Before meeting Michael, Sarah had been in a violent relationship.
Michael seemed the exact opposite, so much so at first that she thought he was gay.
“Because he wasn’t beating the crap out of me, I thought he was safe - I thought it was a good relationship,” Sarah says.
“But he was coercive and manipulative and controlling.”
“I have moments where I get triggered and it is still there, but I am not a broken person anymore.” Source: Supplied to Kidspot
Two years after the birth of her son, Sarah fell pregnant again - but miscarried.

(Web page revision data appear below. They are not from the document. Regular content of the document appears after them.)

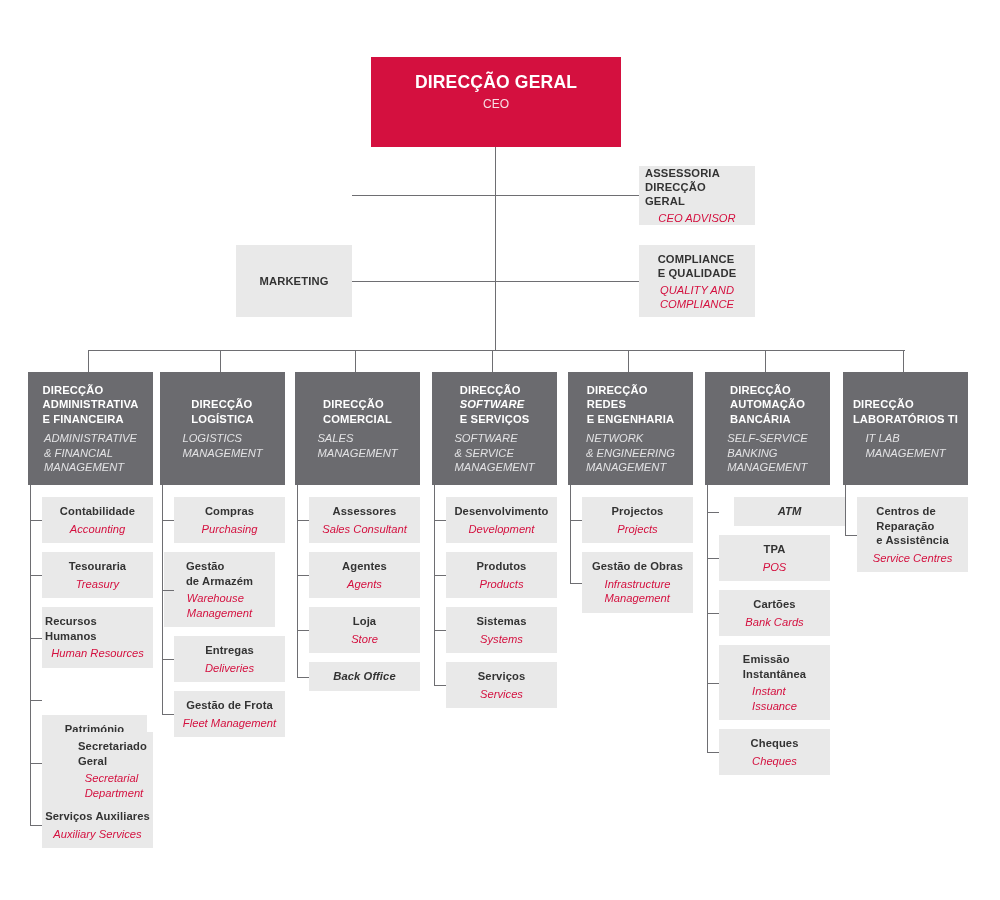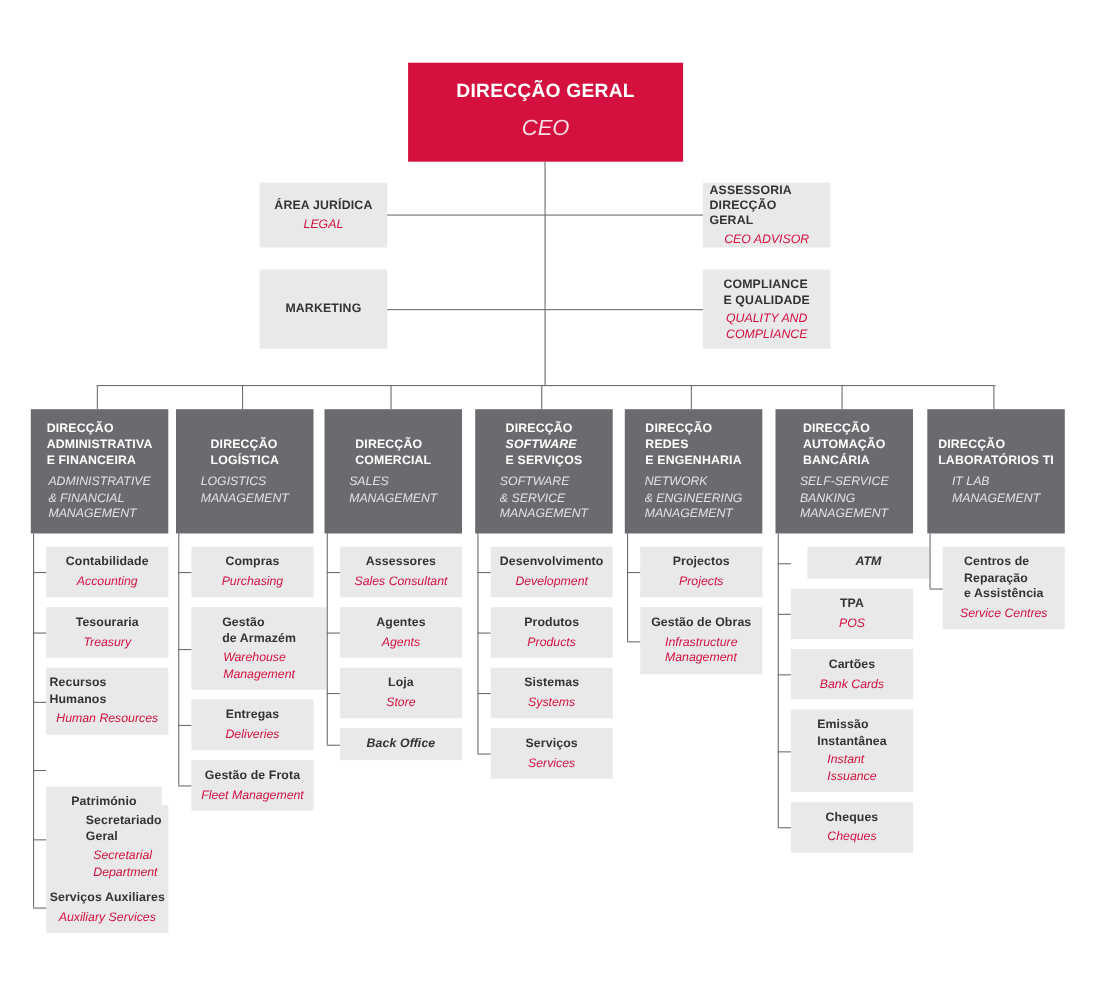--- a/index.html
+++ b/index.html
@@ -42,24 +42,23 @@
   .ceo .pt {
     color: #ffffff;
     font-size: 17.5px;
     font-weight: bold;
     letter-spacing: 0.2px;
     line-height: 22px;
     margin-top: 8px;
   }
   .ceo .en {
     color: #f7dde3;
-    font-size: 20px;
-    font-style: italic;
+    font-size: 12px;
     line-height: 20px;
-    margin-top: 14px;
+    margin-top: 1px;
   }
 
   
   .staff {
     background: #e9e9e9;
     padding: 6px 6px;
   }
   .staff .pt {
     color: #333333;
     font-size: 11.2px;
@@ -135,24 +134,20 @@
 </head>
 <body>
 
 <div id="chart">
 
   <div class="node ceo" id="node-ceo">
     <div class="pt">DIRECÇÃO GERAL</div>
     <div class="en">CEO</div>
   </div>
 
-  <div class="node staff" id="staff-legal">
-    <div class="pt">ÁREA JURÍDICA</div>
-    <div class="en">LEGAL</div>
-  </div>
   <div class="node staff" id="staff-marketing">
     <div class="pt">MARKETING</div>
 
   </div>
   <div class="node staff" id="staff-advisor">
     <div class="pt">ASSESSORIA<br>DIRECÇÃO GERAL</div>
     <div class="en">CEO ADVISOR</div>
   </div>
   <div class="node staff" id="staff-quality">
     <div class="pt">COMPLIANCE<br>E QUALIDADE</div>
@@ -189,21 +184,21 @@
         <div class="en">Auxiliary Services</div>
       </div>
       <div class="node dept" style="left: 160px;">
         <div class="pt">DIRECÇÃO<br>LOGÍSTICA</div>
         <div class="en">LOGISTICS<br>MANAGEMENT</div>
       </div>
       <div class="node sub" style="left: 174px; top: 497px; width: 111px;">
         <div class="pt">Compras</div>
         <div class="en">Purchasing</div>
       </div>
-      <div class="node sub" style="left: 174px; top: 552px; width: 123px;">
+      <div class="node sub" style="left: 164px; top: 552px; width: 111px;">
         <div class="pt">Gestão<br>de Armazém</div>
         <div class="en">Warehouse<br>Management</div>
       </div>
       <div class="node sub" style="left: 174px; top: 636px; width: 111px;">
         <div class="pt">Entregas</div>
         <div class="en">Deliveries</div>
       </div>
       <div class="node sub" style="left: 174px; top: 691px; width: 111px;">
         <div class="pt">Gestão de Frota</div>
         <div class="en">Fleet Management</div>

She blamed Michael’s heavy marijuana habit and asked him to stop if they were going to have another child. He laughed at her and went outside for another smoke.
Sarah worked three jobs, while Michael barely worked - preferring to spend his time watching porn.
“I was absolutely broken,” she confesses.
“My son said to my grandma, ‘I am really worried about my mummy’s happiness; all she does is cry all the time’... that was when I left.”
Her son was four when she finally freed herself from the abusive relationship.
Sarah has undergone intense therapy to try to heal the trauma.
“There were times when I felt so broken, I thought I’d never be OK. I thought trauma would haunt me and be my story forever,” she admits.
“I felt I bled my trauma over everybody - but I am now free of it.
“I have moments where I get triggered and it is still there, but I am not a broken person anymore.”
The inspirational woman is now a therapy counsellor herself, supporting other women affected by domestic violence.
She says women often downplay their experience and their view of their relationship is muddied, making it hard to see what is really going on.
“When you are in it, it’s important to get an external viewpoint whether a counsellor or a friend to really see what is going on,” Sarah says.